The tree widget code solves several intractable problems with wxTreeCtrl. Moving nodes becomes trivial. Bugs in wxTreeCtrl involving editing and redrawing disappear. Using Python/Tk code simplifies the vnode class, and having access to the vnode class simplifies and speeds up the tree widget code. It will now be possible to bind keystrokes properly; this simply can not be done in wxWindows. The tree widget code shows just how trivial the Windows native tree control is. The Tk canvas is a splendid example of higher-level code being superior, in every way, to lower level code.
Another big win comes from using the Tk text widget. This widget is extraordinarily powerful. The only text control that rivals it is the MacOS/Yellow Box text control. Indeed, the Tk text widget does everything that Leo could possibly want. One can even embed images in text.
In short, using Tk for Leo will be fast enough and will greatly increase what is possible in Leo while at the same time greatly simplifying Leo's code. I am about to convert Leo from wxPython to Python + Tk. Edward K. Ream, November 4, 2001
I've known for a while that Python was interesting; I attended a Python conference last year and added Python support to Leo. But last week I got that Python is something truly remarkable. I wanted to convert Leo from wxWindows to wxPython, so I began work on c2py, a Python script that would help convert from C++ syntax to Python. While doing so, I had an Aha experience. Python is more than an incremental improvement over Smalltalk or C++ or objective-C; it is "something completely different". The rest of this post tries to explain this difference.
What struck me first as I converted C++ code to Python is how much less blah, blah, blah there is in Python. No braces, no stupid semicolons and most importantly, no declarations. No more pointless distinctions between const, char *, char const *, char * and wxString. No more wondering whether a variable should be signed, unsigned, short or long.
Declarations add clutter, declarations are never obviously right and declarations don't prevent memory allocation tragedies. Declarations also hinder prototyping. In C++, if I change the type of something I must change all related declarations; this can be a huge and dangerous task. With Python, I can change the type of an object without changing the code at all! It's no accident that Leo's new log pane was created first in Python.

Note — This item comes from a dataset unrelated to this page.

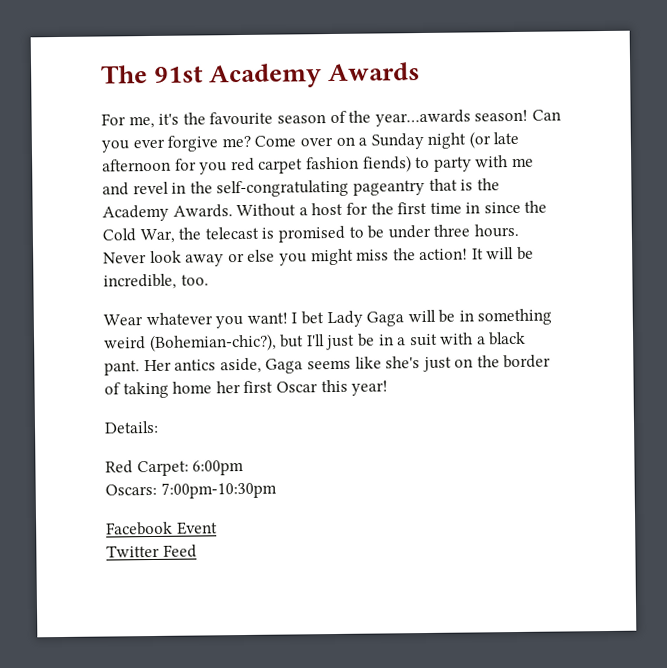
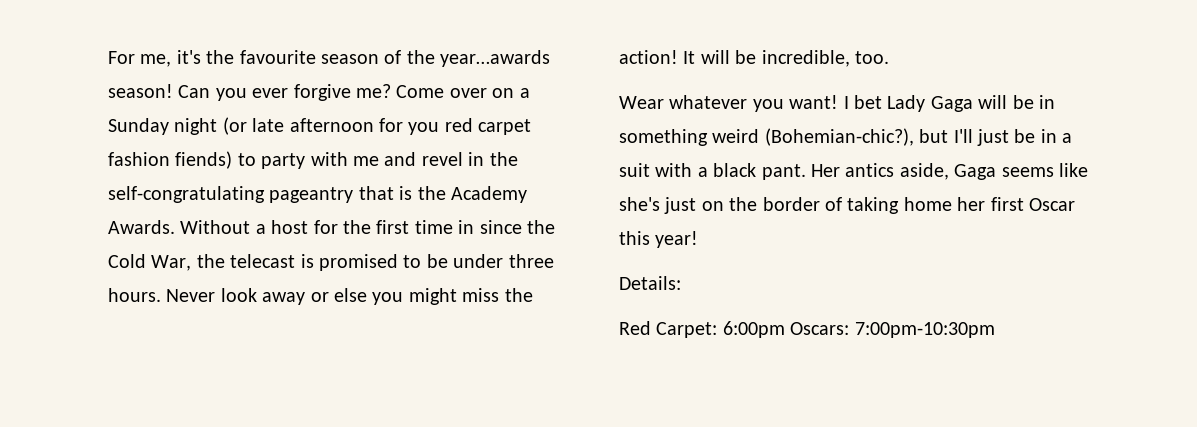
[101,62,421,89] The 91st Academy Awards // -> (108, 57) none
(245, 467) // -> (785, 329) none
[106,521,218,536] [106,544,197,558] // Facebook Event // Twitter Feed -> (995, 330) none

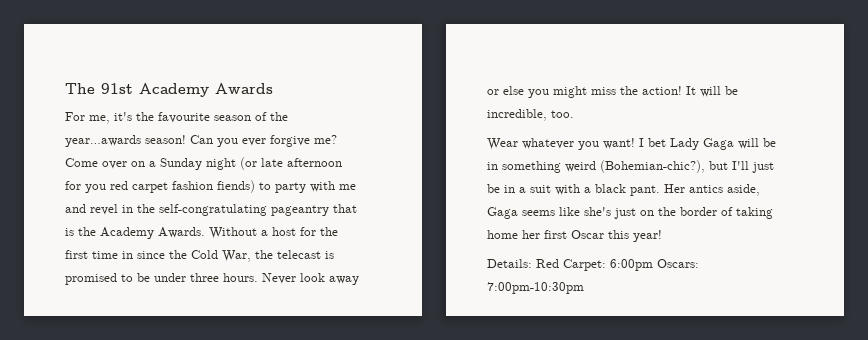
(108, 57) none -> [65,83,273,97] The 91st Academy Awards //
(681, 283) // -> (532, 263) none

Functions returning tuples are a "minor" feature with a huge impact on code clarity. No more passing pointers to data, no more defining (and allocating and deallocating) temporary structs to hold multiple values.
Python can't check declarations because there aren't any. However, there is a really nifty tool called Pychecker that does many of the checks typically done by compilers. See pychecker for details.
Python is much more powerful than C++, not because Python has more features, but because Python needs less features. Some examples:
Before using Python I never fully realized how difficult and dangerous memory allocation is in C++. Try doing:
aList[i:j] = list(aString)
in C. You will write about 20 lines of C code. Any error in this code will create a memory allocation crash or leak.
Python is fundamentally safe. C++ is fundamentally unsafe. When I am using Python I am free from worry and anxiety. When I am using C++ I must be constantly "on guard." A momentary lapse can create a hard-to-find pointer bug. With Python, almost nothing serious can ever go wrong, so I can work late at night, or after a beer. The Python debugger is always available. If an exception occurs, the debugger/interpreter tells me just what went wrong. I don't have to plan a debugging strategy! Finally, Python recovers from exceptions, so Leo can keep right on going even after a crash!
Python has almost all the speed of C. Other interpretive environments such as icon and Smalltalk have clarity, power and safety similar to Python. What makes Python unique is its seamless way of making C code look like Python code. Python executes at essentially the speed of C code because most Python modules are written in C. The overhead in calling such modules is negligible. Moreover, if code is too slow, one can always create a C module to do the job.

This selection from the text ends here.